Restate all entries exactly. Skip the images.
Data to use START
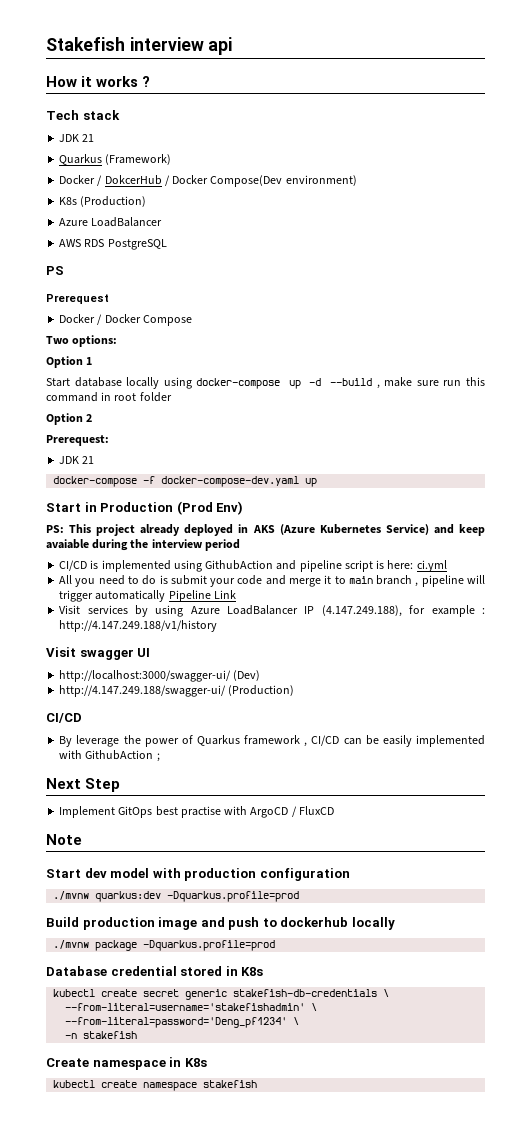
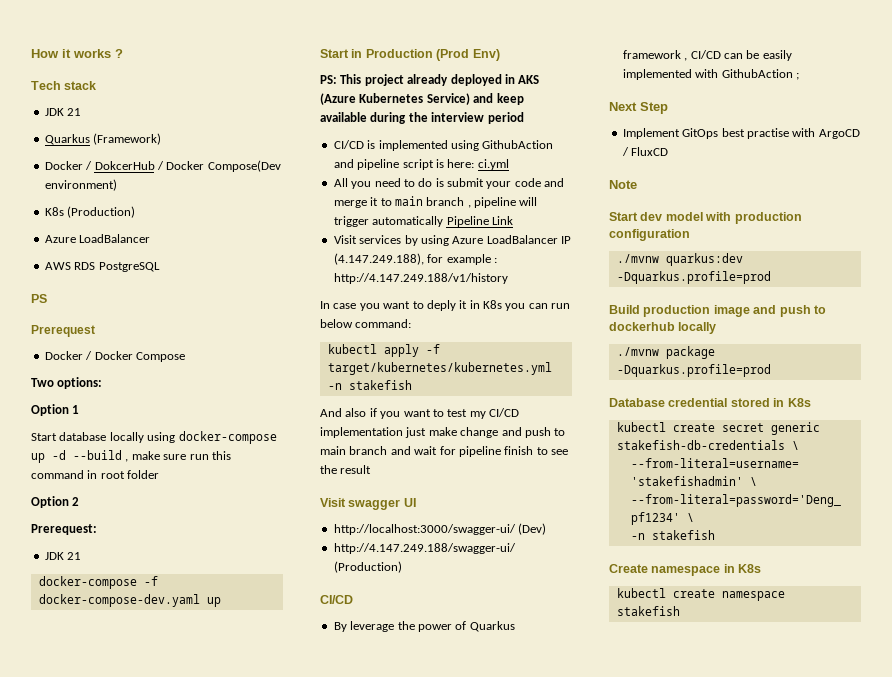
- Stakefish interview api
- PS: This project already deployed in AKS (Azure Kubernetes Service) and keep avaiable during the interview period
+ PS: This project already deployed in AKS (Azure Kubernetes Service) and keep available during the interview period
+ In case you want to deply it in K8s you can run below command:
+ kubectl apply -f target/kubernetes/kubernetes.yml -n stakefish
+ And also if you want to test my CI/CD implementation just make change and push to main branch and wait for pipeline finish to see the result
Data to use END
Written reply
- Stakefish interview api
- PS: This project already deployed in AKS (Azure Kubernetes Service) and keep avaiable during the interview period
+ PS: This project already deployed in AKS (Azure Kubernetes Service) and keep available during the interview period
+ In case you want to deply it in K8s you can run below command:
+ kubectl apply -f target/kubernetes/kubernetes.yml -n stakefish
+ And also if you want to test my CI/CD implementation just make change and push to main branch and wait for pipeline finish to see the result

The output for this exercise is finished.